━━━━━ Records provided ━━━━━

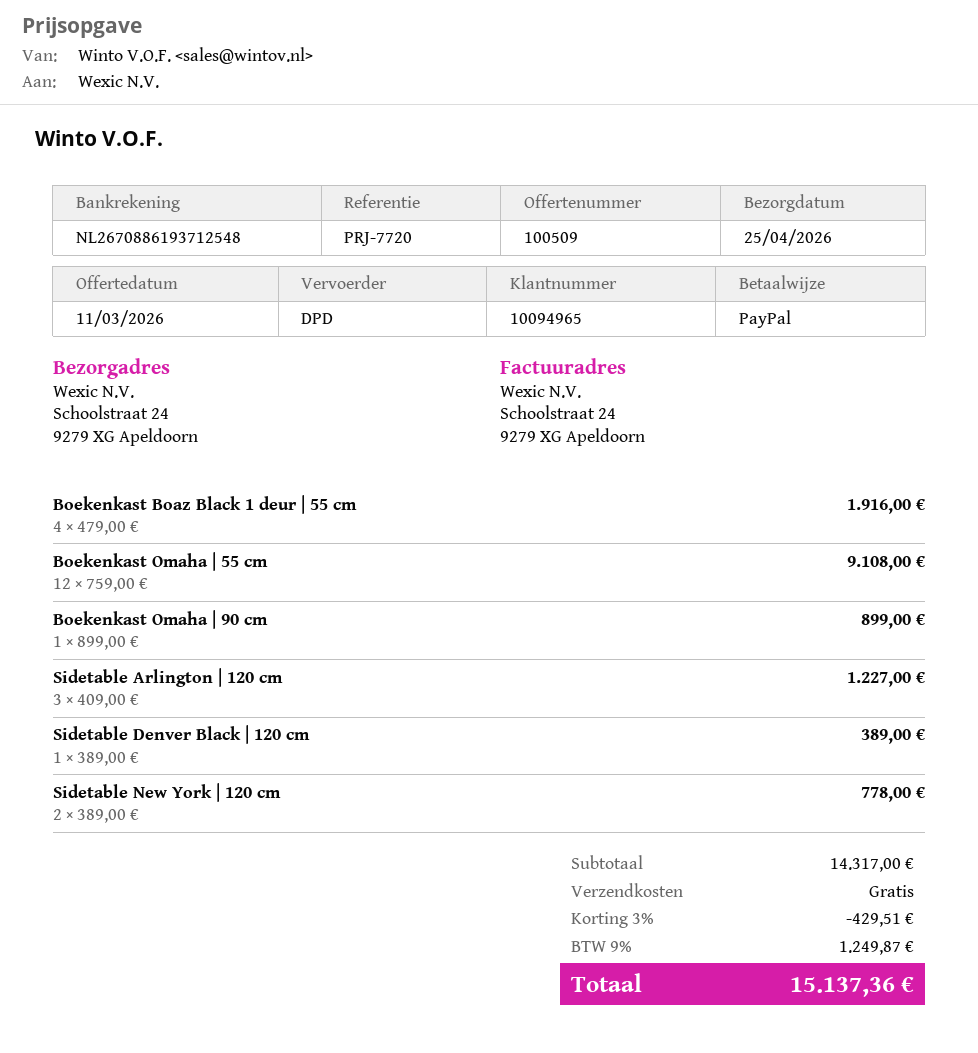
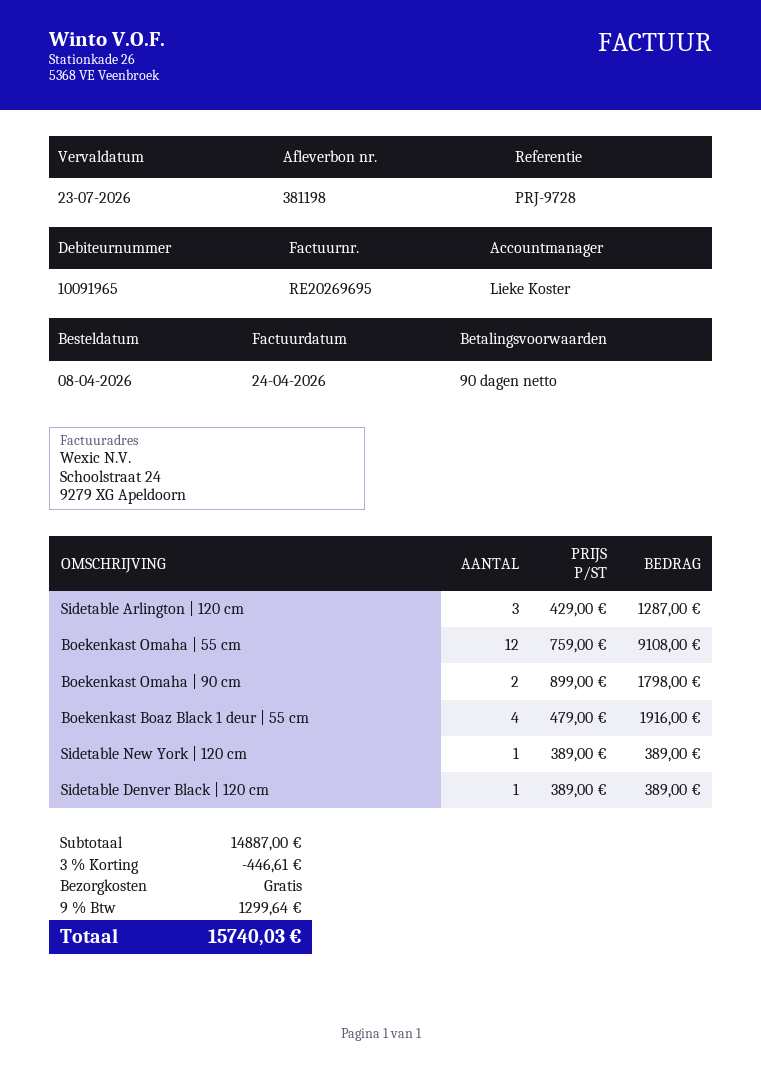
customer number: 10094965 -> 10091965
reference: PRJ-7720 -> PRJ-9728
Boekenkast Omaha | 90 cm: 1 x 899.00 = 899.00 -> 2 x 899.00 = 1798.00
Sidetable Arlington | 120 cm: 3 x 409.00 = 1227.00 -> 3 x 429.00 = 1287.00
Sidetable New York | 120 cm: 2 x 389.00 = 778.00 -> 1 x 389.00 = 389.00
subtotal: 14317.00 -> 14887.00
discount: 3% = 429.51 -> 3% = 446.61
tax: 9% = 1249.87 -> 9% = 1299.64
total: 15137.36 -> 15740.03

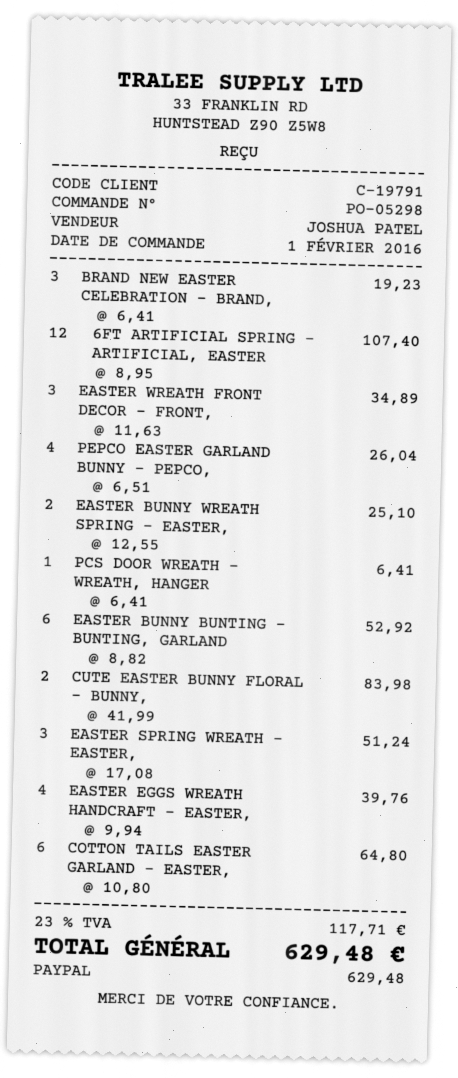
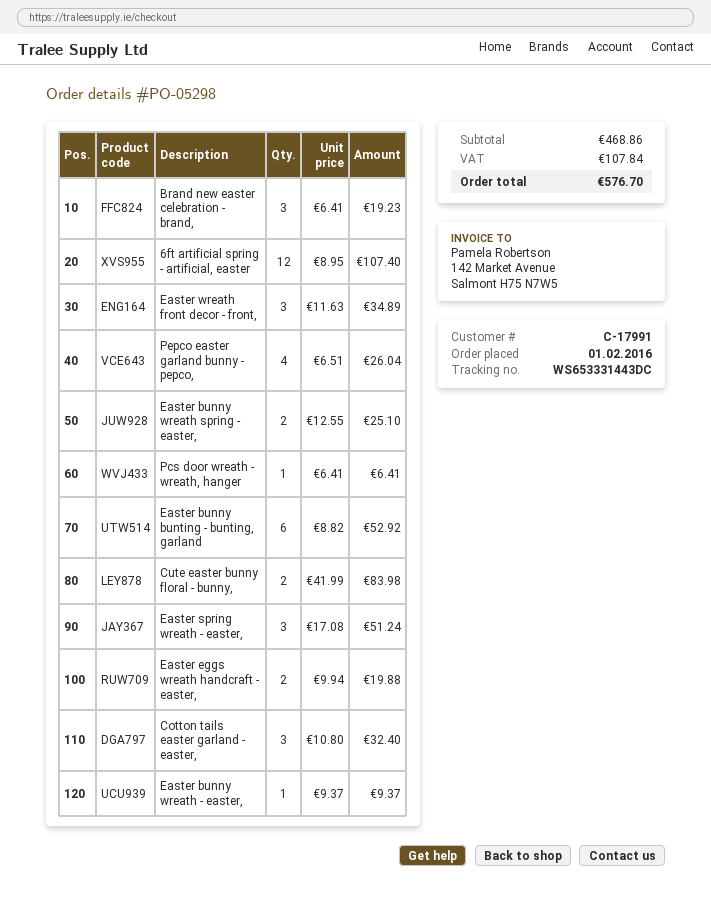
customer number: C-19791 -> C-17991
EASTER EGGS WREATH HANDCRAFT - EASTER,: 4 x 9.94 = 39.76 -> 2 x 9.94 = 19.88
COTTON TAILS EASTER GARLAND - EASTER,: 6 x 10.80 = 64.80 -> 3 x 10.80 = 32.40
Easter bunny wreath - easter,: none -> 1 x 9.37 = 9.37
tax: 117.71 -> 107.84
total: 629.48 -> 576.70

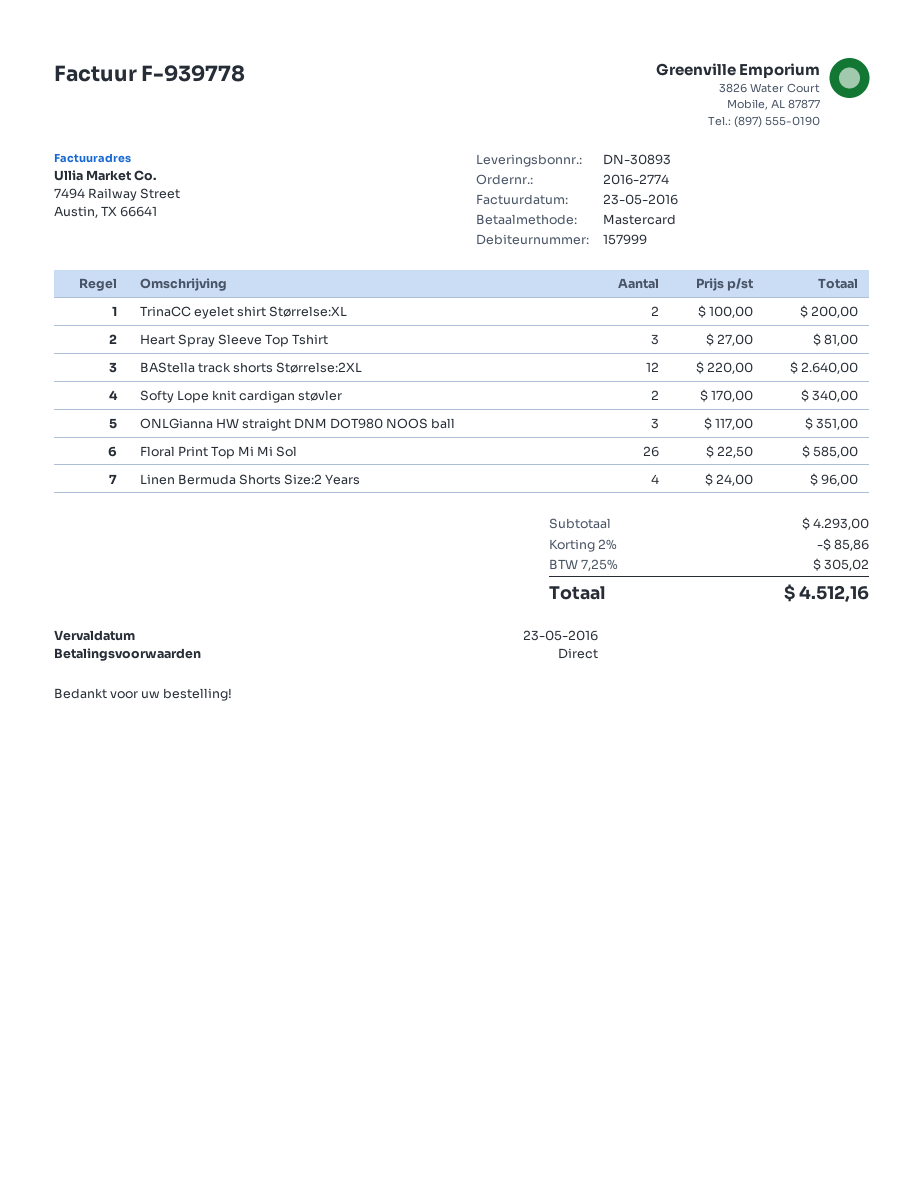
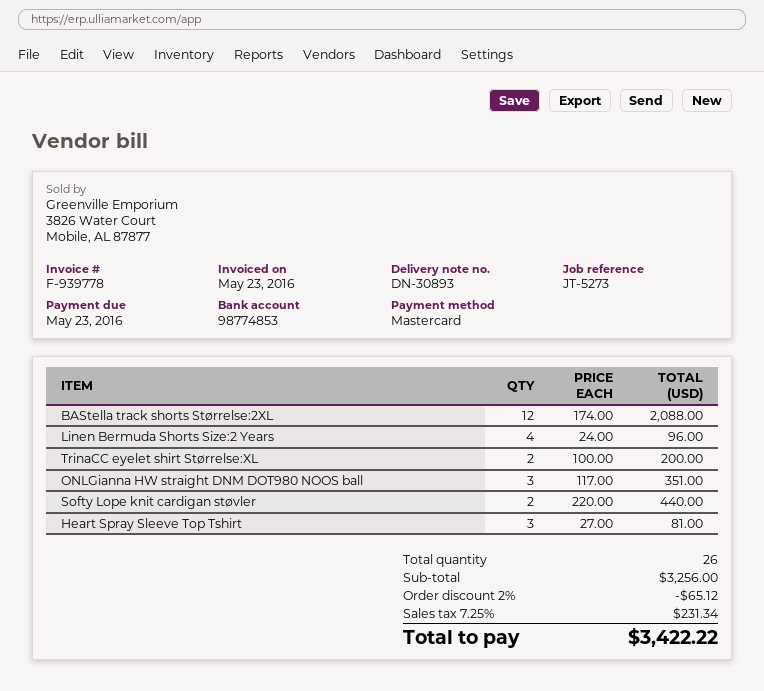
BAStella track shorts Størrelse:2XL: 12 x 220.00 = 2640.00 -> 12 x 174.00 = 2088.00
Softy Lope knit cardigan støvler: 2 x 170.00 = 340.00 -> 2 x 220.00 = 440.00
Floral Print Top Mi Mi Sol: 26 x 22.50 = 585.00 -> none
subtotal: 4293.00 -> 3256.00
discount: 2% = 85.86 -> 2% = 65.12
tax: 7.25% = 305.02 -> 7.25% = 231.34
total: 4512.16 -> 3422.22

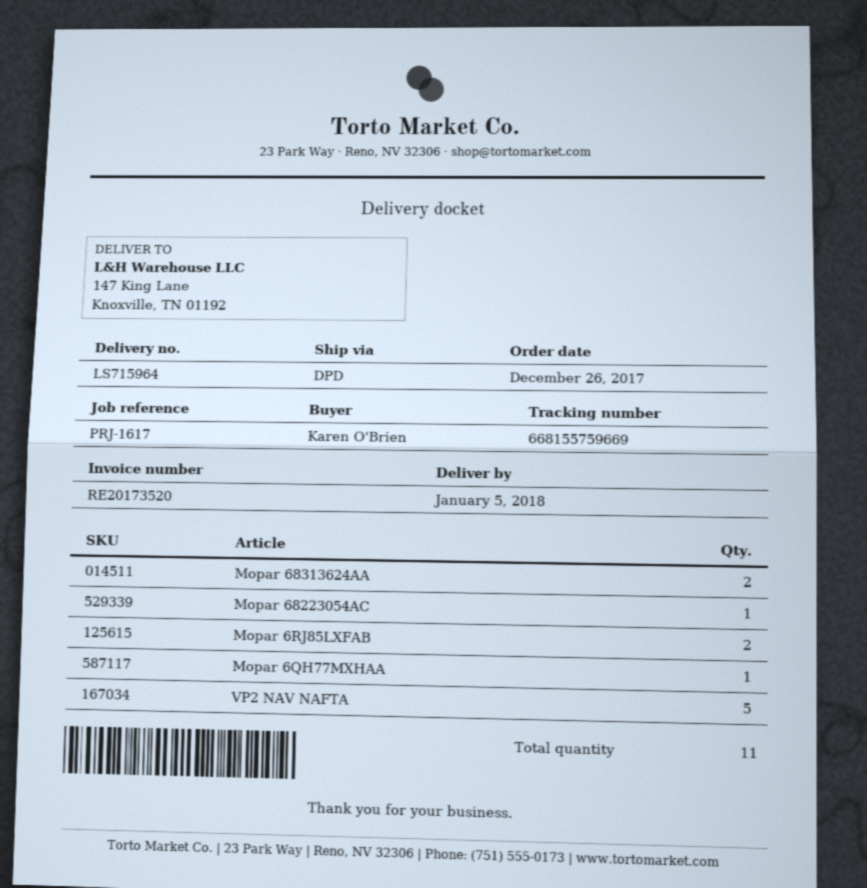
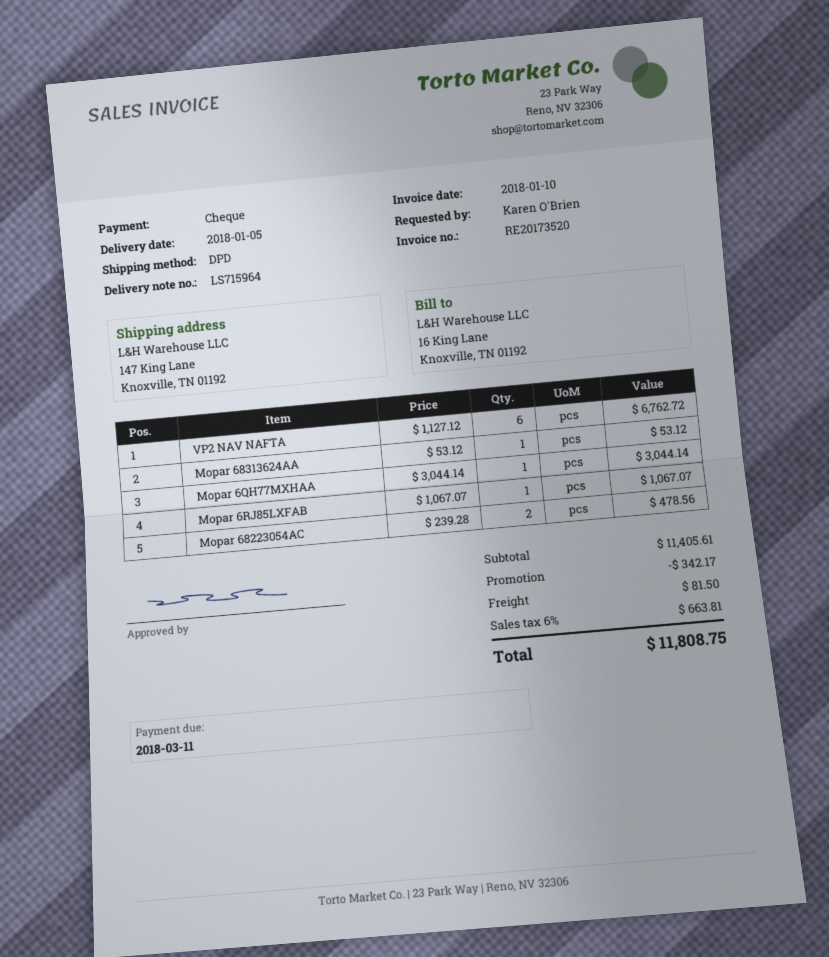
Mopar 68313624AA: 2 -> 1
Mopar 68223054AC: 1 -> 2
Mopar 6RJ85LXFAB: 2 -> 1
VP2 NAV NAFTA: 5 -> 6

━━━━━

### Task objective
Word for word, set down each record shown above, omitting the pictures.

### Answer below
customer number: 10094965 -> 10091965
reference: PRJ-7720 -> PRJ-9728
Boekenkast Omaha | 90 cm: 1 x 899.00 = 899.00 -> 2 x 899.00 = 1798.00
Sidetable Arlington | 120 cm: 3 x 409.00 = 1227.00 -> 3 x 429.00 = 1287.00
Sidetable New York | 120 cm: 2 x 389.00 = 778.00 -> 1 x 389.00 = 389.00
subtotal: 14317.00 -> 14887.00
discount: 3% = 429.51 -> 3% = 446.61
tax: 9% = 1249.87 -> 9% = 1299.64
total: 15137.36 -> 15740.03

customer number: C-19791 -> C-17991
EASTER EGGS WREATH HANDCRAFT - EASTER,: 4 x 9.94 = 39.76 -> 2 x 9.94 = 19.88
COTTON TAILS EASTER GARLAND - EASTER,: 6 x 10.80 = 64.80 -> 3 x 10.80 = 32.40
Easter bunny wreath - easter,: none -> 1 x 9.37 = 9.37
tax: 117.71 -> 107.84
total: 629.48 -> 576.70

BAStella track shorts Størrelse:2XL: 12 x 220.00 = 2640.00 -> 12 x 174.00 = 2088.00
Softy Lope knit cardigan støvler: 2 x 170.00 = 340.00 -> 2 x 220.00 = 440.00
Floral Print Top Mi Mi Sol: 26 x 22.50 = 585.00 -> none
subtotal: 4293.00 -> 3256.00
discount: 2% = 85.86 -> 2% = 65.12
tax: 7.25% = 305.02 -> 7.25% = 231.34
total: 4512.16 -> 3422.22

Mopar 68313624AA: 2 -> 1
Mopar 68223054AC: 1 -> 2
Mopar 6RJ85LXFAB: 2 -> 1
VP2 NAV NAFTA: 5 -> 6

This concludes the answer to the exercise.